Friday, April 9, 2010

AppDomains and true isolation

As you may very well know, .Net Application domains (or AppDomains for short) are the "lightweight processes", according to authors of several books on .Net Framework (FW) I've read, and -- to a great many developers I've spoken to. For most part I agree with the metaphor, but there is one thing the AppDomains do not provide you with, while processes do: fault tolerance. The operating system doesn't crash if one of its processes crashes. But as of .Net FW 2.0 an unhandled exception in any AppDomain in a process brings that process down. I tend to think in terms of corner cases, worst case scenarios (my analyst complains about that a lot), so for me this basically means that Appdomains hardly provide any isolation at all.

Let's look at the ways of fixing that. One way to go would be to create a custom CLR host which would override the standard policy for unhandled exceptions. I will not cover this option as I'm not an expert at customizing CLR hosts. Another way is to revert to .Net FW 1.0/1.1 policy for unhandled exceptions, AND (this is very important) to emulate .Net FW 2.0 policy for the main Appdomain of the application, and to unload other domains, should they encounter an unhandled exception. This is the way I'm going to show and explain.

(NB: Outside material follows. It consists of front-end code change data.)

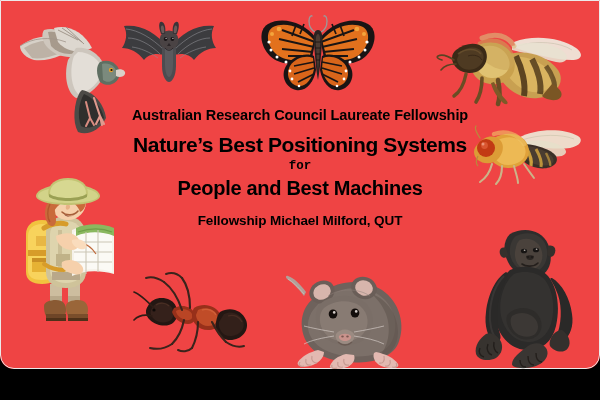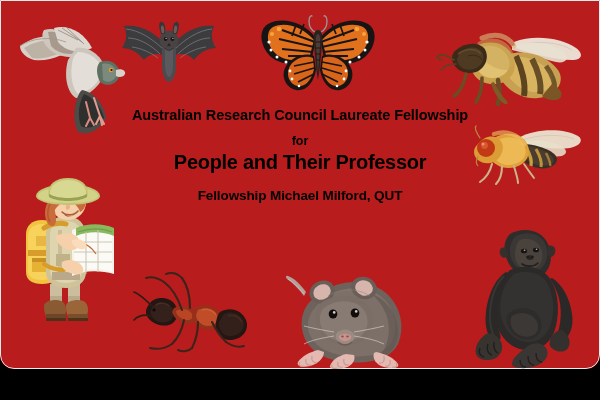--- a/index.html
+++ b/index.html
@@ -27,7 +27,7 @@
     top: 0;
     width: 600px;
     height: 369px;
-    background: #b91c1c;
+    background: #ef4444;
     border-bottom-left-radius: 14px;
     border-bottom-right-radius: 14px;
     box-shadow: 0 1px 3px rgba(0,0,0,0.22);

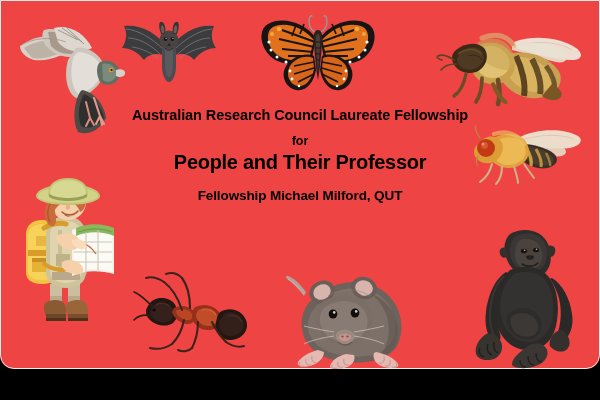--- a/index.html
+++ b/index.html
@@ -443,6 +443,7 @@
 
     <div id="text-block">
       <div class="t-fellowship">Australian Research Council Laureate Fellowship</div>
+      <div class="t-title2">Nature’s Best Positioning Systems</div>
       <div class="t-for">for</div>
       <div class="t-title3">People and Their Professor</div>
       <div class="t-author">Fellowship Michael Milford, QUT</div>

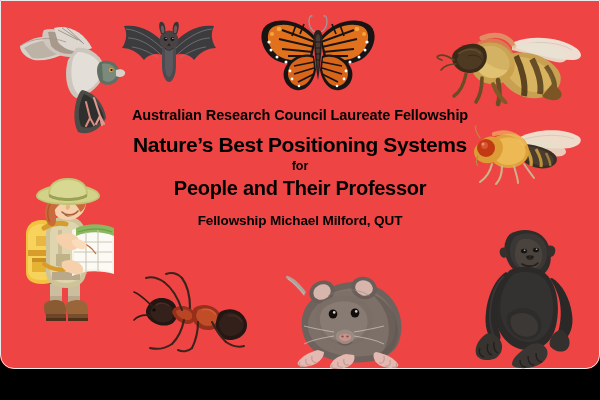--- a/index.html
+++ b/index.html
@@ -85,6 +85,7 @@
     font-weight: bold;
     line-height: 1.3;
     margin: 1px 0 2px 0;
+    font-family: Liberation Mono, monospace;
   }
   .t-title3 {
     font-size: 20px;

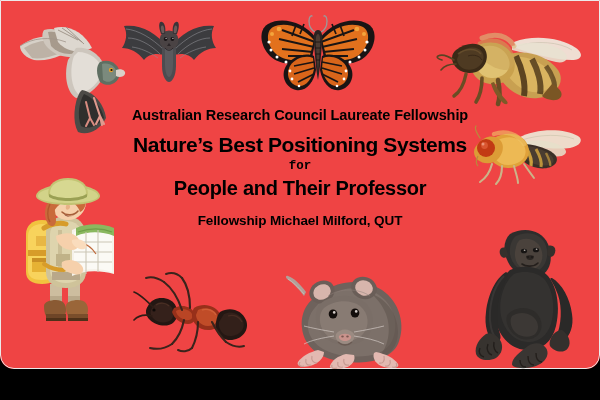--- a/index.html
+++ b/index.html
@@ -446,7 +446,7 @@
       <div class="t-fellowship">Australian Research Council Laureate Fellowship</div>
       <div class="t-title2">Nature’s Best Positioning Systems</div>
       <div class="t-for">for</div>
-      <div class="t-title3">People and Their Professor</div>
+      <div class="t-title3">People and Best Machines</div>
       <div class="t-author">Fellowship Michael Milford, QUT</div>
     </div>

First, let's prove that the problem exists. The following code crashes the process for good (see for yourself by compiling it in a console application). Run it without the debugger attached -- to not be stuck on the line where the exception is being thrown:
class Program
{
    private static AppDomain _subDomain;

    static void Main(string[] args)
    {
        _subDomain = AppDomain.CreateDomain("CodeRunningDomain");

        try
        {
            _subDomain.DoCallBack(delegate()
            {
                new Thread(delegate()
                {
                    throw new InvalidOperationException();
                }).Start();
            });
        }
        catch
        {
            // this block is for demonstration purposes only,
            // generally it's not a good idea to catch System.Exception.
            // this block is never hit, of course
        }

        Thread.Sleep(TimeSpan.FromDays(2)); // the process is torn down faster than in 2 days, you will see.
    }
}

Not much to explain here -- an unhandled exception by now-standard .Net policy tears down the process. I agree that this is a great default policy due to possible state corruptions related to an error that went unhandled. But in case you're building a host, say for running plugins in their own AppDomains, or trying to execute a piece of code you don't trust in its own AppDomain, you don't want your host to die because a plugin has errored out, or because the code you did not trust, proved right your assumptions about it.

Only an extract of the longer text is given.